Optimization problem using Reproducing Kernel Hilbert Spaces

Question

Optimization problem using Reproducing Kernel Hilbert Spaces

2k Views Asked by Bumbble Comm At 28 Mar 2026 - 1:50

I am encountering a problem concerning Reproducing Kernel Hilbert Spaces (RKHS) in the context of machine learning using Support Vector Machines (SVMs).

With refernece to this paper [Olivier Chapelle, 2006], Section 3, I will try to be brief and focused on my problem, thus I may avoid giving rigorous description of what I am using below.

Let the following optimization problem: $$ \displaystyle \min_{\mathbf{w},b}\: \lVert\mathbf{w}\rVert^2 + C\sum_{i=1}^{n}L(y_i, \mathbf{w}\cdot\mathbf{x}_i+b), $$ where $L(y,t)=\operatorname{max}(0,1-yt)$ is a loss function, the so-called "hinge loss". Trying to introduce kernels, in order to consider non-linear SVMs, the author reformulates the aforementioned optimization problem, looking for a function in a RKHS, $\mathcal{H}$, that minimizes the following functional: $$ F[f]=\lambda\lVert f \rVert^2_\mathcal{H} + \sum_{i=1}^{n}L(y_i, f(\mathbf{x}_i)+b). $$ I understand the following of his work; my question is the following: What if I had some other loss function (not the hinge-loss above), which is not expressed solely by the inner product $\mathbf{w}\cdot\mathbf{x}_i$, which -if I understand correctly- is "replaced" by $f(\mathbf{x}_i)$, but instead I had some loss function of the form: $$ \mathbf{w}\cdot\mathbf{x}_i+b+\sqrt{\mathbf{w}^TA\mathbf{w}}, $$ where $A$ is a positive-definite symmetric matrix?

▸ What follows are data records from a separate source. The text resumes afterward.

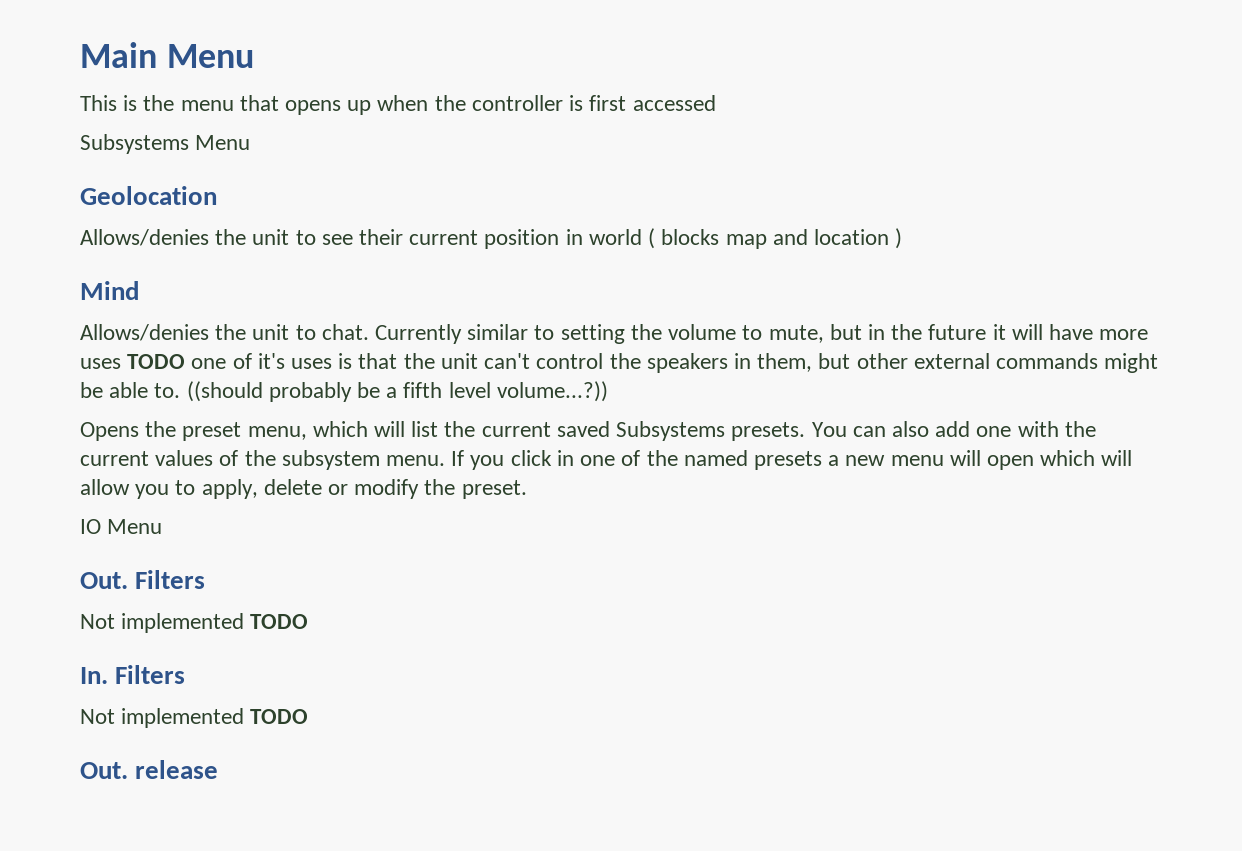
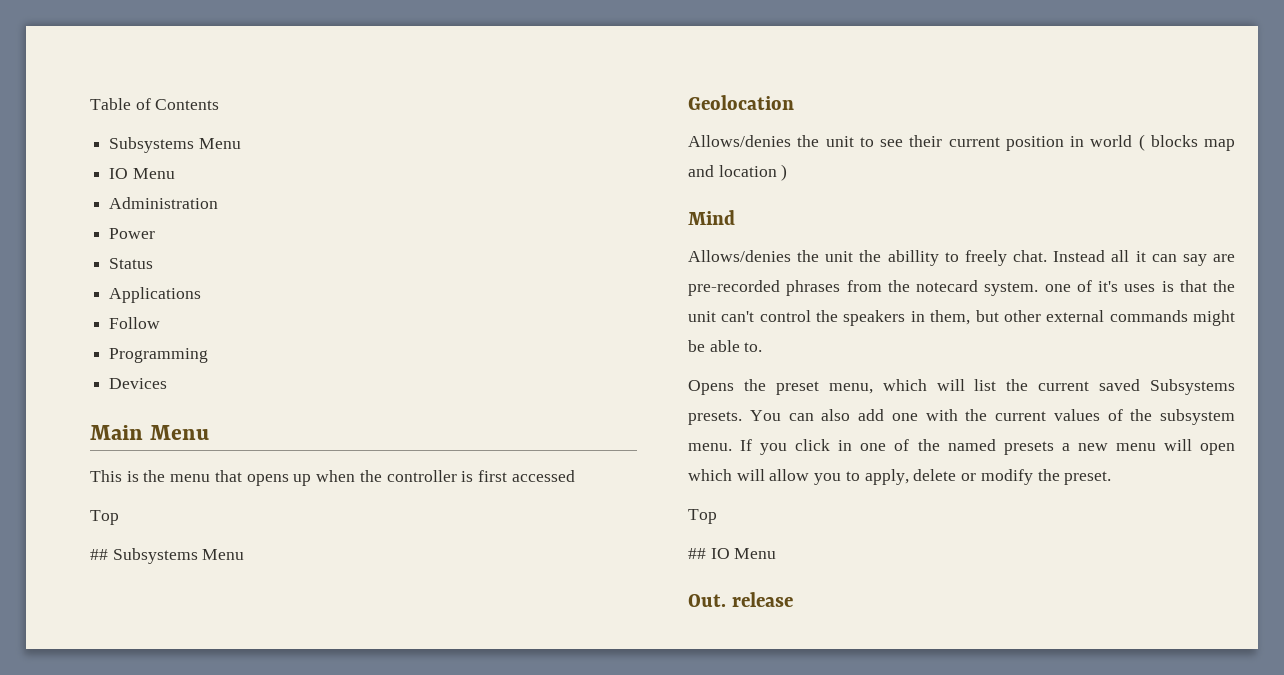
(80, 55) none -> [90,98,220,110] [109,137,241,153] [109,168,175,179] [109,197,219,209] [109,228,156,239] [109,258,154,269] [109,287,202,303] [109,317,161,329] [109,348,209,363] [109,378,168,389] Table of Contents // Subsystems Menu // IO Menu // Administration // Power // Status // Applications // Follow // Programming // Devices //
(716, 103) none -> [90,510,119,525] [90,549,108,560] Top // ##
[295,324,1149,344] [80,354,186,369] to chat. Currently similar to setting the volume to mute, but in the future it will have more uses TODO -> [859,250,1235,266] [688,280,1039,296] the abillity to freely chat. Instead all it can say are pre-recorded phrases from the notecard system.
[186,381,608,402] ((should probably be a fifth level volume...?)) -> (763, 347) none
[80,519,163,534] [80,570,206,589] [80,613,309,633] [80,665,186,684] [80,708,309,728] IO Menu // Out. Filters // Not implemented TODO // In. Filters // Not implemented TODO -> [688,509,717,524] [688,548,777,559] Top // ## IO Menu

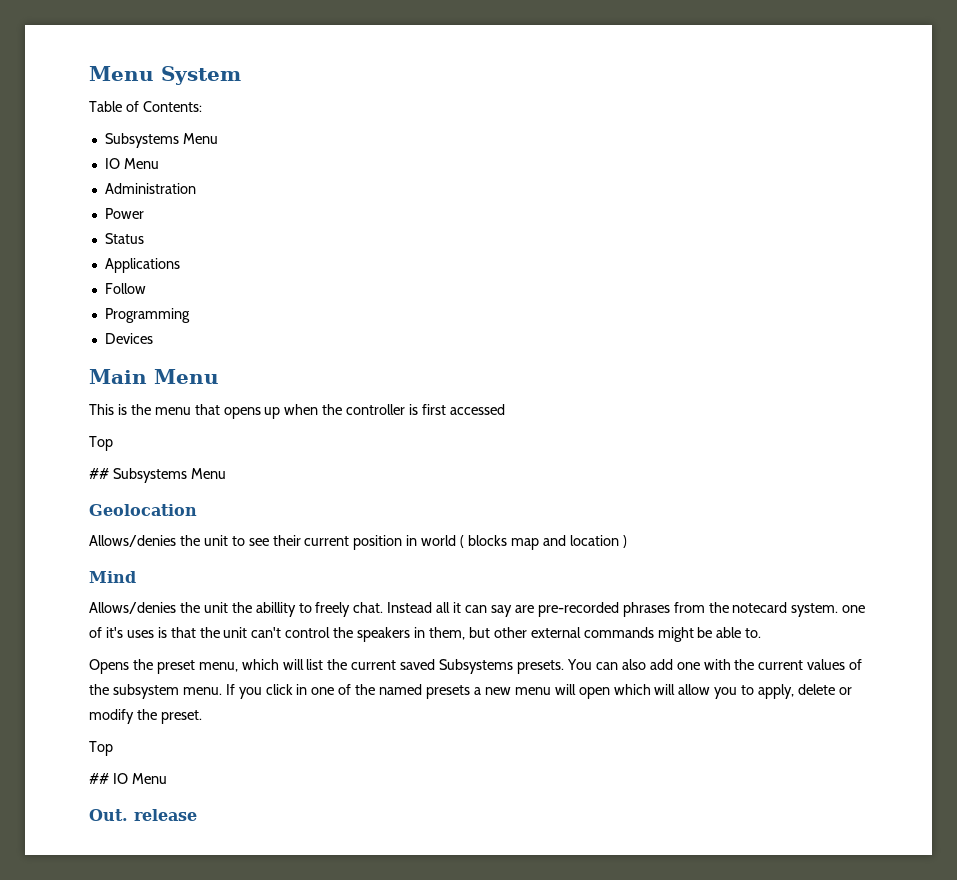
(90, 104) none -> [89,66,241,85] Menu System //
[155,99,220,110] Contents -> [142,101,202,112] Contents:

I mean, is there any way of expressing the above quadratic form ($\sqrt{\mathbf{w}^TA\mathbf{w}}$) using the function $f$, such that I can express my optimization problem in the context of RKHS?

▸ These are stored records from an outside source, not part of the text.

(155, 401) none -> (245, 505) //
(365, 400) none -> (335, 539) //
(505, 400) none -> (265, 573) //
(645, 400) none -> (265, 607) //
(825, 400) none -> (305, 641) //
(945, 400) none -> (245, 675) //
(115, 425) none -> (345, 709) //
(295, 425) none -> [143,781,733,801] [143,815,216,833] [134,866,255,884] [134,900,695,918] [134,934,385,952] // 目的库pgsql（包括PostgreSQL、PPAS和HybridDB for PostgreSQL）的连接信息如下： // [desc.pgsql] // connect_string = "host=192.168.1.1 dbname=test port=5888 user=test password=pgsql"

On the other hand, the theory suggests that, whatever the loss-function, $L$, is, the solution of the above reformulated problem would be in the form: $$ f(\mathbf{x})=\sum_{i=1}^{n}\alpha_ik(\mathbf{x}_i, \mathbf{x}), $$ where $k$ is the kernel associated with the adopted RKHS. Have I understood that correctly? The solution would be the above even if my loss function included terms like $\sqrt{\mathbf{w}^TA\mathbf{w}}$?

Original Q&A

There are 2 best solutions below

Bumbble Comm On 19 Jun 2014 - 7:59

Beginning with the answer to your second problem, suppose that $f \in H$, where $H$ is the reproducing kernel hilbert space. Let $S$ be the subspace spanned by the kernel functions $k(x_i, \cdot)$. Then by the theory of Hilbert spaces, $f$ can be written as $f = f_S + f_P$ where $$f_S(x) = \sum_{i=1}^n a_i k(x_i, x),$$ and $f_P$ is a function perpendicular to $S$. Moreover by the Pythagorean theorem $$\| f \|^2 = \| f_S \|^2 + \| f_P \|^2.$$ In particular this tells us that $\|f\| > \|f_S\|$ if $f_P \neq 0$.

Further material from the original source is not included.